Volvamos sobre uno de los múltiples bulos que se utilizan como ariete contra la nueva ley educativa en ciernes: su ataque al castellano. Si así fuera, créanme, yo sería uno de los indignados, porque la lengua de Cervantes y Valle-Inclán es tan mía como de los vecinos de Valladolid que presumen de hablar el castellano más puro del orbe. Lo que sucede es que los cruzados de la causa, con sus equívocas proclamas en defensa del castellano, agreden a mi otra lengua: la más débil, la más precaria, la que precisa mayor protección para subsistir. Ya lo ven. Soy rico y egoísta: poseo un patrimonio bilingüe -hablo y escribo en lo que me peta- y deseo transmitirlo, íntegro, a las siguientes generaciones.
El guirigay comenzó con la supresión de dos líneas de la ley Wert: «El castellano y las lenguas cooficiales tienen la consideración de lenguas vehiculares». Los cruzados pusieron el grito en el cielo: ¡el castellano pierde su condición de lengua vehicular! Nadie reparó ni se escandalizó por las otras víctimas del crimen: el asesinato de las tres «lenguas cooficiales» que también perderían su condición vehicular. Supongo que, a partir de la ley Celaá, los profesores enseñarán en inglés, chino mandarín o esperanto.
Disculpen la ironía, que solo pretende subrayar la obviedad del precepto Wert suprimido. El Tribunal Constitucional ya sentenció que todas las lenguas oficiales son vehiculares. La cuestión consiste en determinar la proporción en que deben usarse una u otra. Y esto no lo aclaró ninguna de las leyes educativas habidas: trasladaron el asunto a las autonomías bilingües para que cada una hiciese de su doble capa un sayo a medida.
Cataluña fijó su postura en el estatuto de autonomía: «El catalá (...) és també la llengua normalment emprada com a vehicular i d'aprenentatge en l'ensenyament». El precepto sobrevivió al cepillo de Alfonso Guerra y la poda del Tribunal Constitucional. Desde su aprobación, varias sentencias judiciales refrenaron la tendencia del catalán a monopolizar las aulas y exigieron una presencia mínima del castellano, que cifraron en el 25 %.

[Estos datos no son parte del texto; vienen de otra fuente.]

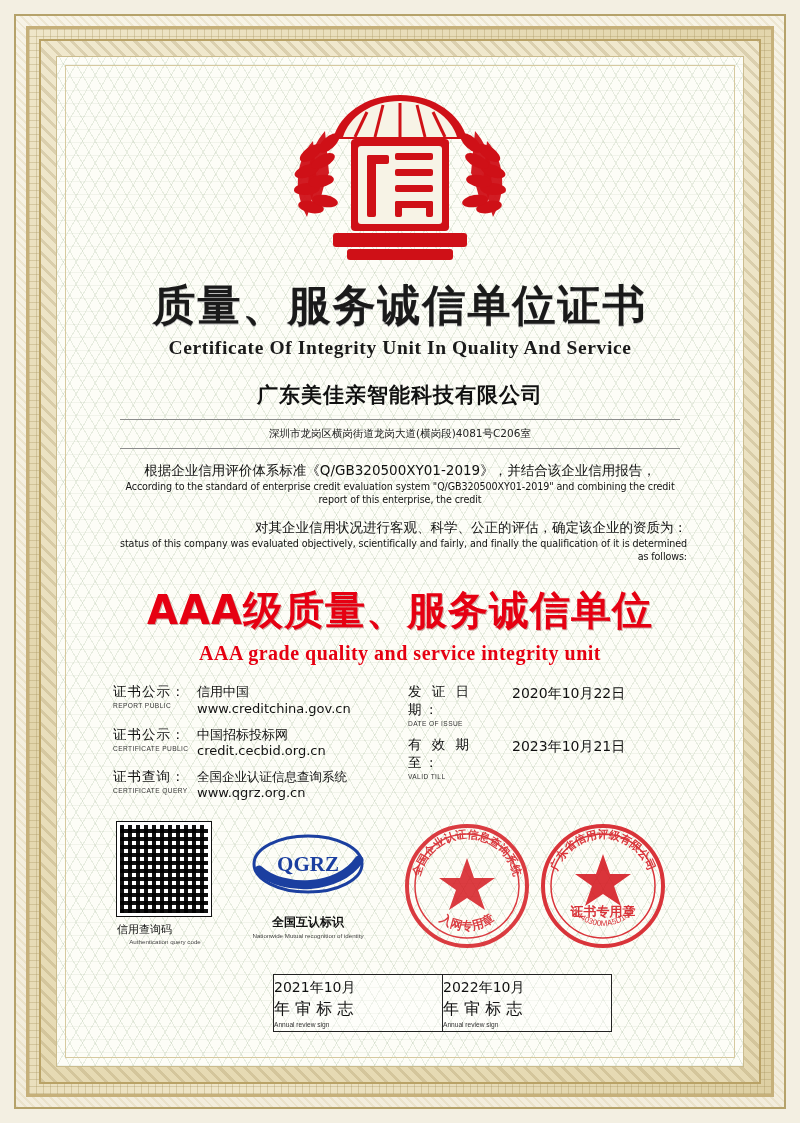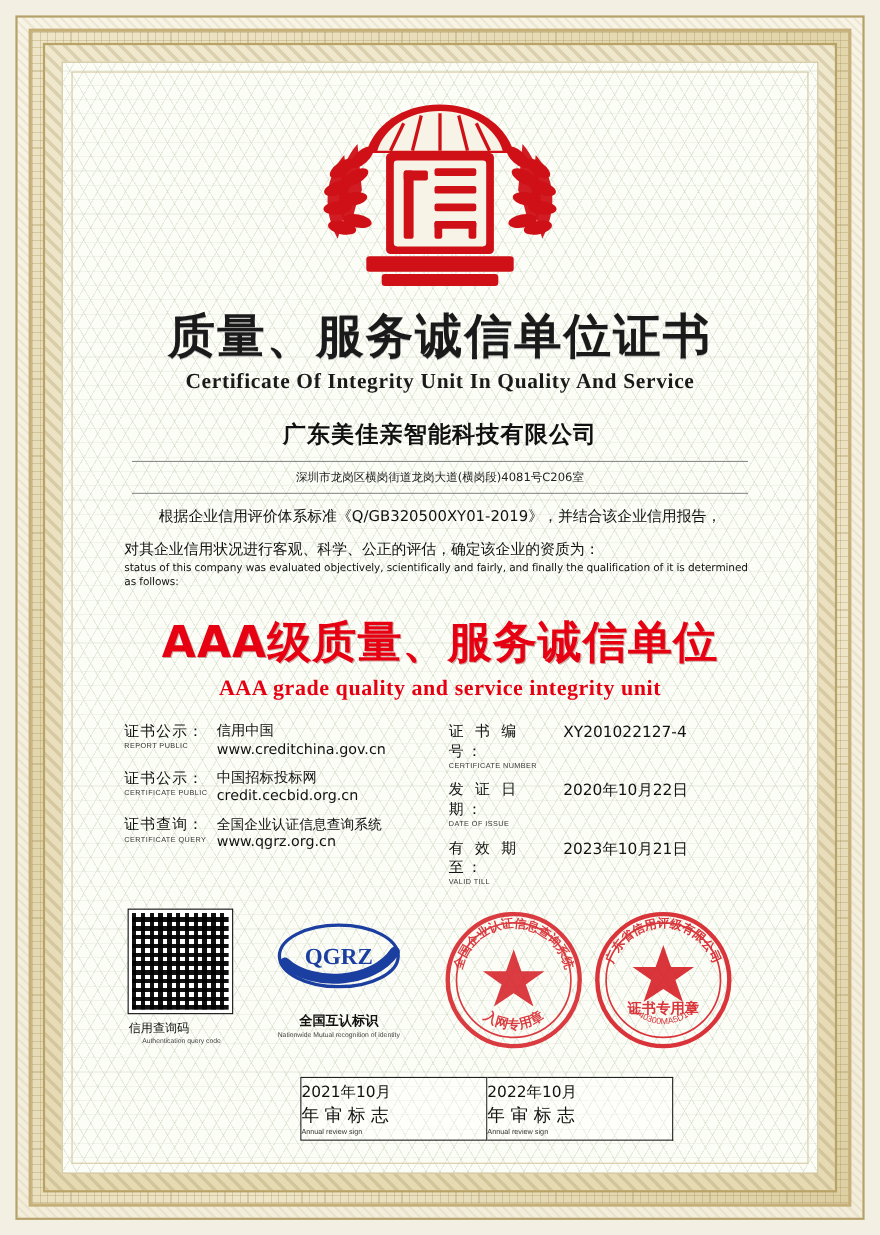"According to the standard of" div.en { html: none -> <div>According to the standard of enterprise credit evaluation system "Q/GB320500XY01-2019" and combining the credit report of this enterprise, the credit</div> }
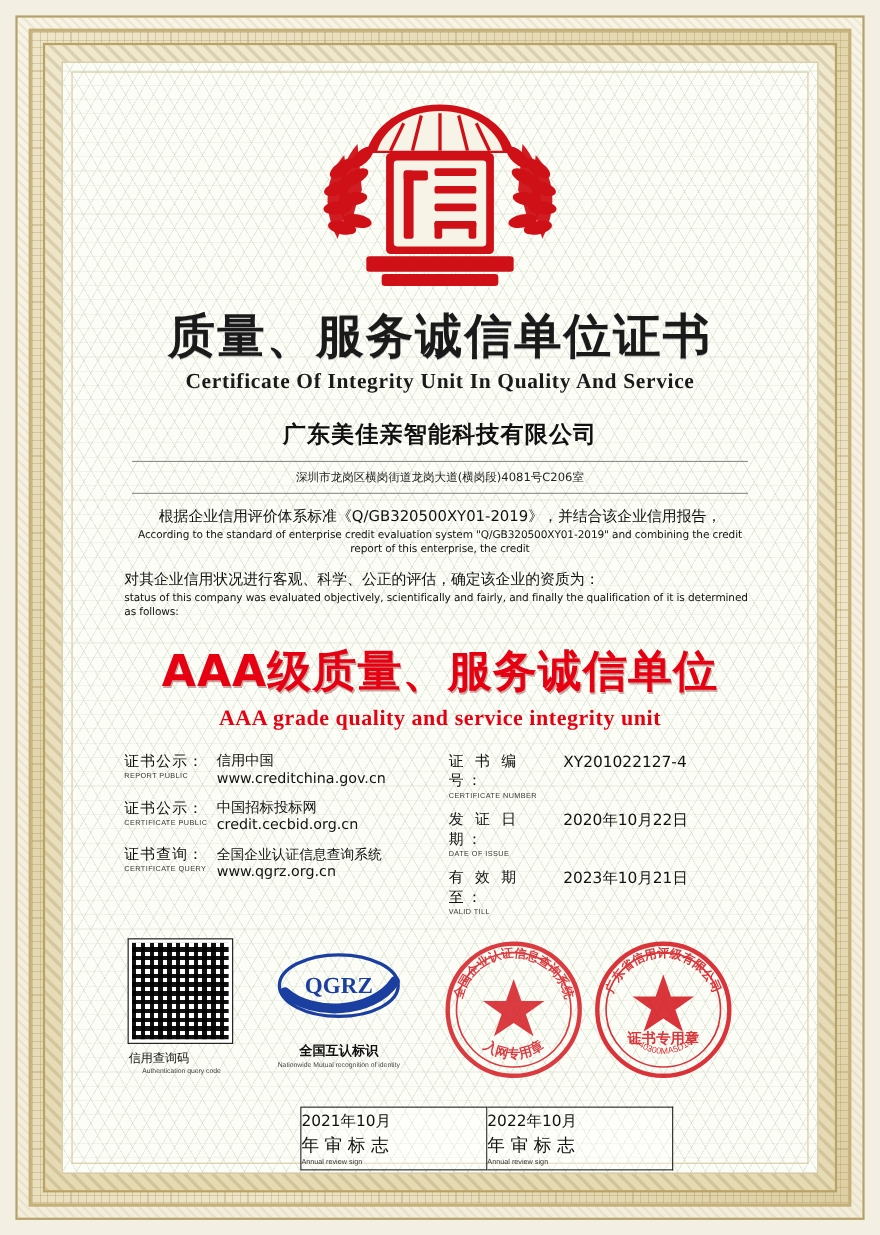"对其企业信用状况进行客观、科学、公正的评估，确定该企业的资质为：" .para.left .cn,.para.left .en { text-align: left -> right }
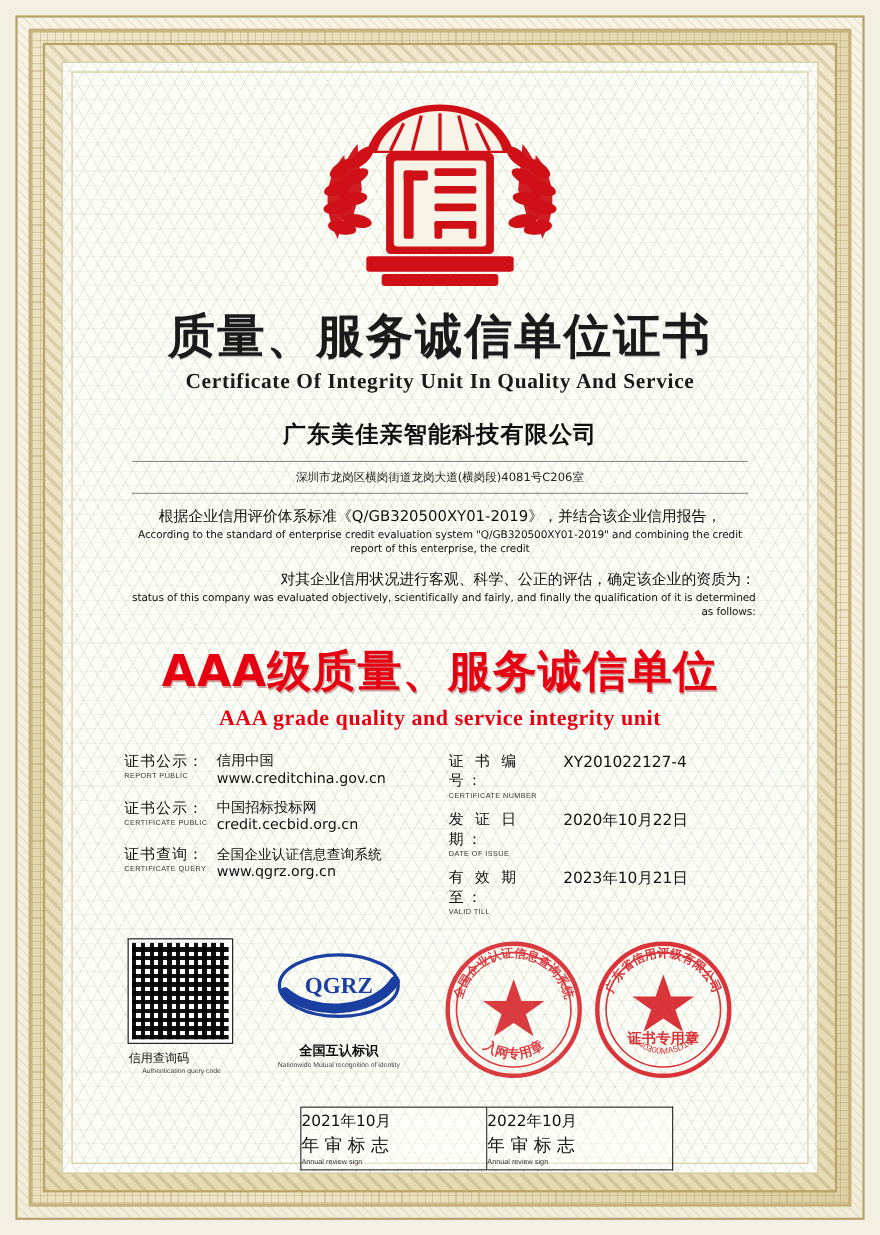"证 书 编 号：" div.info-row { html: <div> <div> <div>证 书 编 号：</div> <div>CERTIFICATE NUMBER</div> </div> <div>XY201022127-4</div> </div> -> none }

Qué envidia, no del estatuto, sino de las sentencias correctoras. El día en que la Xunta o los jueces le adjudiquen al al gallego el 75 % de la docencia otro gallo cantará. Recuerdo cómo la oposición montó en cólera cuando, en el 2007, Touriño estableció la paridad lingüística en las aulas: mitad en gallego, mitad en castellano. Feijoo se propuso frenar la deriva hacia el «monolingüismo» en cuanto alcanzó el poder. Su decreto de plurilingüismo, pese a que los tribunales le extirparon los aspectos más aberrantes -incluida la casilla para que los padres decidiesen la lengua vehicular de sus hijos-, convirtió la enseñanza, en palabras de la Real Academia Galega, en «axente desgaleguizador». Una encuesta del IGE concluye que el 25 % de los escolares no saben hablar en gallego. Imagínense la tormenta de rayos y centellas si uno de cada cuatro escolares no supiese hablar en castellano. ¿Y esto qué tiene que ver con la ley Celaá? Eso mismo me pregunto yo.